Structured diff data

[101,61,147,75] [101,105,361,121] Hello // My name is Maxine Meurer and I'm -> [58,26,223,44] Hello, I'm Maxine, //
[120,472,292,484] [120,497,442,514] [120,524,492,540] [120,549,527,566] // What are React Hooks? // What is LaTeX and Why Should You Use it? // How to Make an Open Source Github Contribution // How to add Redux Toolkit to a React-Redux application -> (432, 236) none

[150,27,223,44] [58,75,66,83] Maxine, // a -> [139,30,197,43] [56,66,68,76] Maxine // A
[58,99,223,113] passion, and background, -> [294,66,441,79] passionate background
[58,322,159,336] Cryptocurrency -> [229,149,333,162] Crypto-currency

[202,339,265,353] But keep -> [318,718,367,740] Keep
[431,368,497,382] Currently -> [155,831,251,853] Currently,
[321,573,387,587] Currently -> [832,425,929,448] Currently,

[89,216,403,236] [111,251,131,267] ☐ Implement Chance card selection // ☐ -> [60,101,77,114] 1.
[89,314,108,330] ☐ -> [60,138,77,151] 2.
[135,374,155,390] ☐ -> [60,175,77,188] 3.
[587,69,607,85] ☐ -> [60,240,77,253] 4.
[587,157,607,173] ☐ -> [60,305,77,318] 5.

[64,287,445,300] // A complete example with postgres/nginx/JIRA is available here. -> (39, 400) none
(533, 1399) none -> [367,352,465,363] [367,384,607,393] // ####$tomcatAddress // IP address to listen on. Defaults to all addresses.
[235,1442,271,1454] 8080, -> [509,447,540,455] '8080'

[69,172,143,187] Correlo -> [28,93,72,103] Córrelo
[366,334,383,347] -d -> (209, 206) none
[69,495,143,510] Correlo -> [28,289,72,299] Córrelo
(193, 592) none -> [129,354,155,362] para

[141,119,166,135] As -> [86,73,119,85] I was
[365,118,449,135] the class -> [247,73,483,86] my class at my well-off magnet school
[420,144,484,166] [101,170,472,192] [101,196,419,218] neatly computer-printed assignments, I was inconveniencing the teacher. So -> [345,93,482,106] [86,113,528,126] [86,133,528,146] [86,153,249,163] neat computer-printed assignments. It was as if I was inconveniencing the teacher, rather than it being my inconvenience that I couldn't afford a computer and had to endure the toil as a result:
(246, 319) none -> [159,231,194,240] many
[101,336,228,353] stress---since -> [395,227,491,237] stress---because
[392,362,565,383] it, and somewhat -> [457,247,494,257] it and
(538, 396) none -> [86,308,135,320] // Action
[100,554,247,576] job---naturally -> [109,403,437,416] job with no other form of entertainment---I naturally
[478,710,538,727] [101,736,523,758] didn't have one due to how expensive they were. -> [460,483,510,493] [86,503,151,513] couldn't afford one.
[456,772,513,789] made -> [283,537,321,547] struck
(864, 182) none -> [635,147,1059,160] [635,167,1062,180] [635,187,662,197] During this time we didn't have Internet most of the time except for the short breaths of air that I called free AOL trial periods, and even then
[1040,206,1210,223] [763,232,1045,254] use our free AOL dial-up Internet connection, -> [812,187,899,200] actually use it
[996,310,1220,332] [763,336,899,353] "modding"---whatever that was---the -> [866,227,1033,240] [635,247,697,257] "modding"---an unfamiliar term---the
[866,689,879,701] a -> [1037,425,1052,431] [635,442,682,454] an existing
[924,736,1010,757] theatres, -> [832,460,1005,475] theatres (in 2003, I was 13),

_Required action:_ Transcribe the data above in full, keeping every word as it is.

_Answer:_
[101,61,147,75] [101,105,361,121] Hello // My name is Maxine Meurer and I'm -> [58,26,223,44] Hello, I'm Maxine, //
[120,472,292,484] [120,497,442,514] [120,524,492,540] [120,549,527,566] // What are React Hooks? // What is LaTeX and Why Should You Use it? // How to Make an Open Source Github Contribution // How to add Redux Toolkit to a React-Redux application -> (432, 236) none

[150,27,223,44] [58,75,66,83] Maxine, // a -> [139,30,197,43] [56,66,68,76] Maxine // A
[58,99,223,113] passion, and background, -> [294,66,441,79] passionate background
[58,322,159,336] Cryptocurrency -> [229,149,333,162] Crypto-currency

[202,339,265,353] But keep -> [318,718,367,740] Keep
[431,368,497,382] Currently -> [155,831,251,853] Currently,
[321,573,387,587] Currently -> [832,425,929,448] Currently,

[89,216,403,236] [111,251,131,267] ☐ Implement Chance card selection // ☐ -> [60,101,77,114] 1.
[89,314,108,330] ☐ -> [60,138,77,151] 2.
[135,374,155,390] ☐ -> [60,175,77,188] 3.
[587,69,607,85] ☐ -> [60,240,77,253] 4.
[587,157,607,173] ☐ -> [60,305,77,318] 5.

[64,287,445,300] // A complete example with postgres/nginx/JIRA is available here. -> (39, 400) none
(533, 1399) none -> [367,352,465,363] [367,384,607,393] // ####$tomcatAddress // IP address to listen on. Defaults to all addresses.
[235,1442,271,1454] 8080, -> [509,447,540,455] '8080'

[69,172,143,187] Correlo -> [28,93,72,103] Córrelo
[366,334,383,347] -d -> (209, 206) none
[69,495,143,510] Correlo -> [28,289,72,299] Córrelo
(193, 592) none -> [129,354,155,362] para

[141,119,166,135] As -> [86,73,119,85] I was
[365,118,449,135] the class -> [247,73,483,86] my class at my well-off magnet school
[420,144,484,166] [101,170,472,192] [101,196,419,218] neatly computer-printed assignments, I was inconveniencing the teacher. So -> [345,93,482,106] [86,113,528,126] [86,133,528,146] [86,153,249,163] neat computer-printed assignments. It was as if I was inconveniencing the teacher, rather than it being my inconvenience that I couldn't afford a computer and had to endure the toil as a result:
(246, 319) none -> [159,231,194,240] many
[101,336,228,353] stress---since -> [395,227,491,237] stress---because
[392,362,565,383] it, and somewhat -> [457,247,494,257] it and
(538, 396) none -> [86,308,135,320] // Action
[100,554,247,576] job---naturally -> [109,403,437,416] job with no other form of entertainment---I naturally
[478,710,538,727] [101,736,523,758] didn't have one due to how expensive they were. -> [460,483,510,493] [86,503,151,513] couldn't afford one.
[456,772,513,789] made -> [283,537,321,547] struck
(864, 182) none -> [635,147,1059,160] [635,167,1062,180] [635,187,662,197] During this time we didn't have Internet most of the time except for the short breaths of air that I called free AOL trial periods, and even then
[1040,206,1210,223] [763,232,1045,254] use our free AOL dial-up Internet connection, -> [812,187,899,200] actually use it
[996,310,1220,332] [763,336,899,353] "modding"---whatever that was---the -> [866,227,1033,240] [635,247,697,257] "modding"---an unfamiliar term---the
[866,689,879,701] a -> [1037,425,1052,431] [635,442,682,454] an existing
[924,736,1010,757] theatres, -> [832,460,1005,475] theatres (in 2003, I was 13),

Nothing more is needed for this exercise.